• _Data excerpts_:
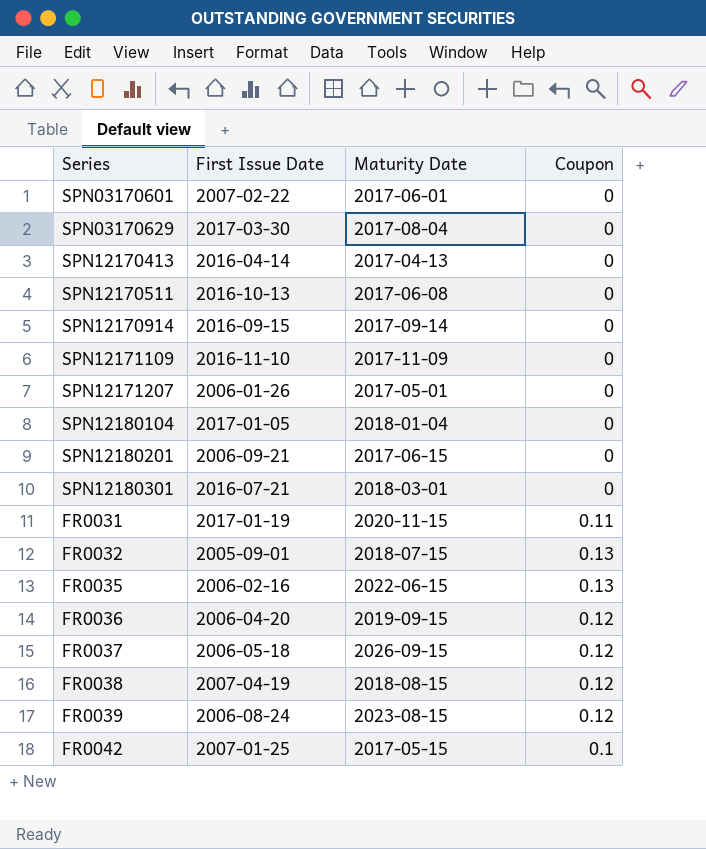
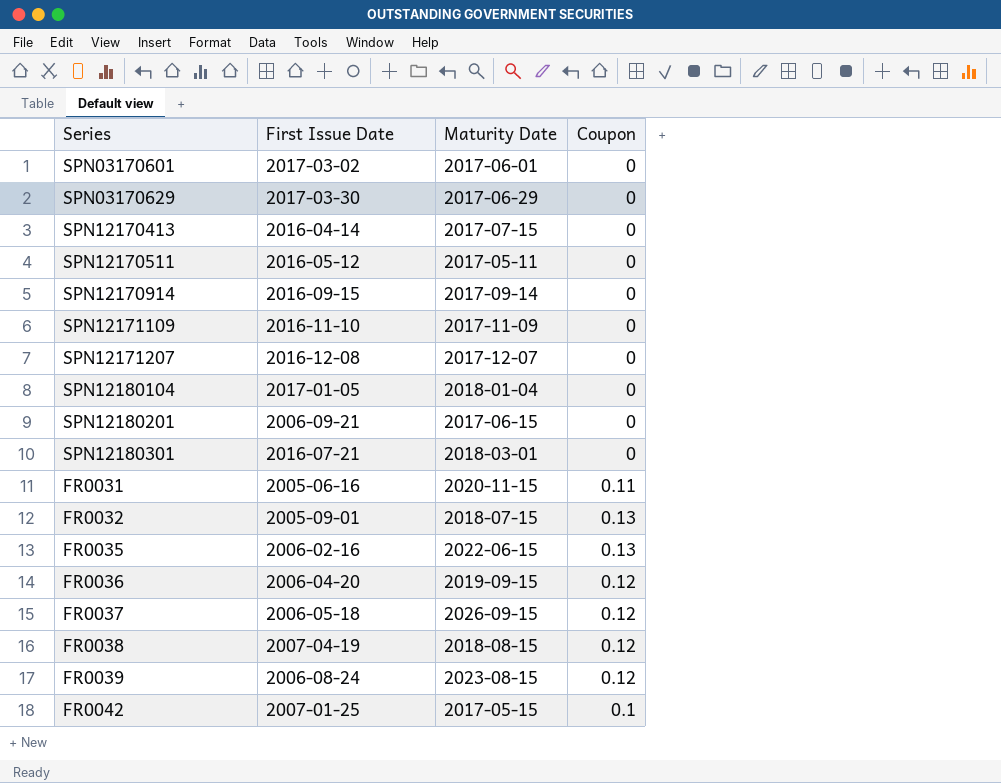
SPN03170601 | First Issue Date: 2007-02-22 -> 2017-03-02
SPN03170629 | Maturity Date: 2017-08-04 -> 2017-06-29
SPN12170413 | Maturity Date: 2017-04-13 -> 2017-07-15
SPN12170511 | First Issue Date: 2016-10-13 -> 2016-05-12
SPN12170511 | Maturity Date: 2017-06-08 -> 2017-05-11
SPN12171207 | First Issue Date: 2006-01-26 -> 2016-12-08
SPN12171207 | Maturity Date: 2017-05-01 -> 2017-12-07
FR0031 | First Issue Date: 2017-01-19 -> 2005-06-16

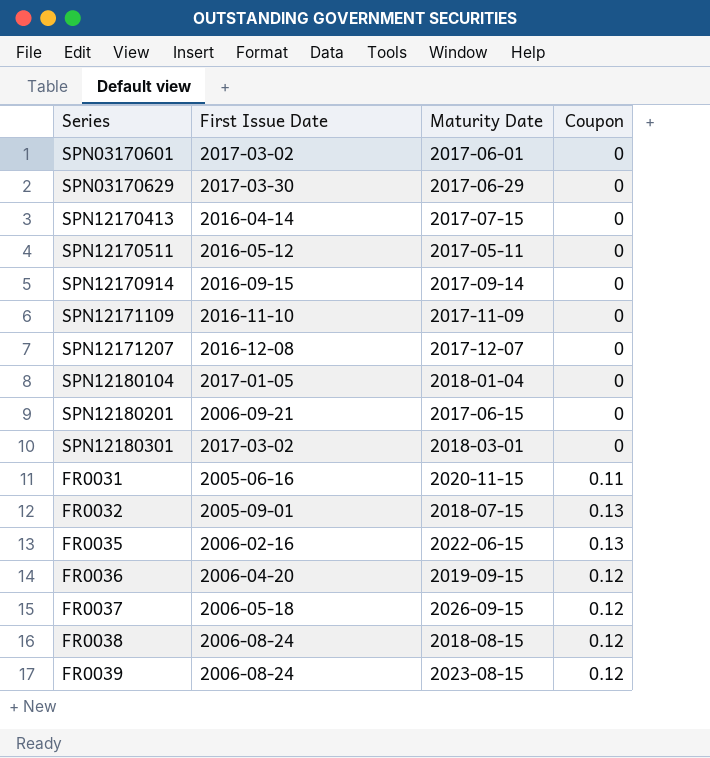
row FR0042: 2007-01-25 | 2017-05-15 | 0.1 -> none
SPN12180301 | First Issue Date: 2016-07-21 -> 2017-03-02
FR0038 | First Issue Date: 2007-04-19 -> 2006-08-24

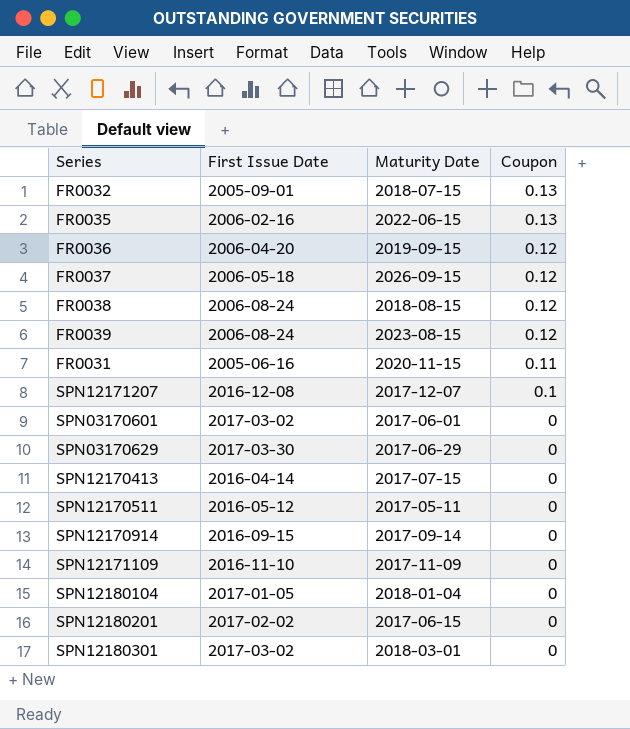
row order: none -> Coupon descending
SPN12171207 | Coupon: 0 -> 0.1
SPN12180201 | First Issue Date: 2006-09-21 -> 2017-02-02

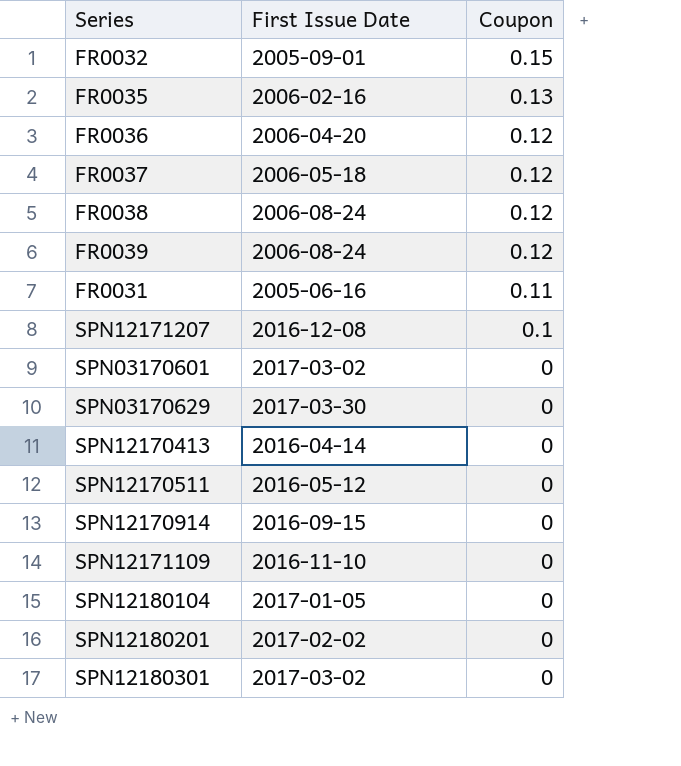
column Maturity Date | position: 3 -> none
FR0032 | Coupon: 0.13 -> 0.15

• _What you have to do_: Only an exact reproduction of the lines from the one with "column Maturity Date | position: 3 -> none" to the end of the listing is expected.

• _Exercise output_:
column Maturity Date | position: 3 -> none
FR0032 | Coupon: 0.13 -> 0.15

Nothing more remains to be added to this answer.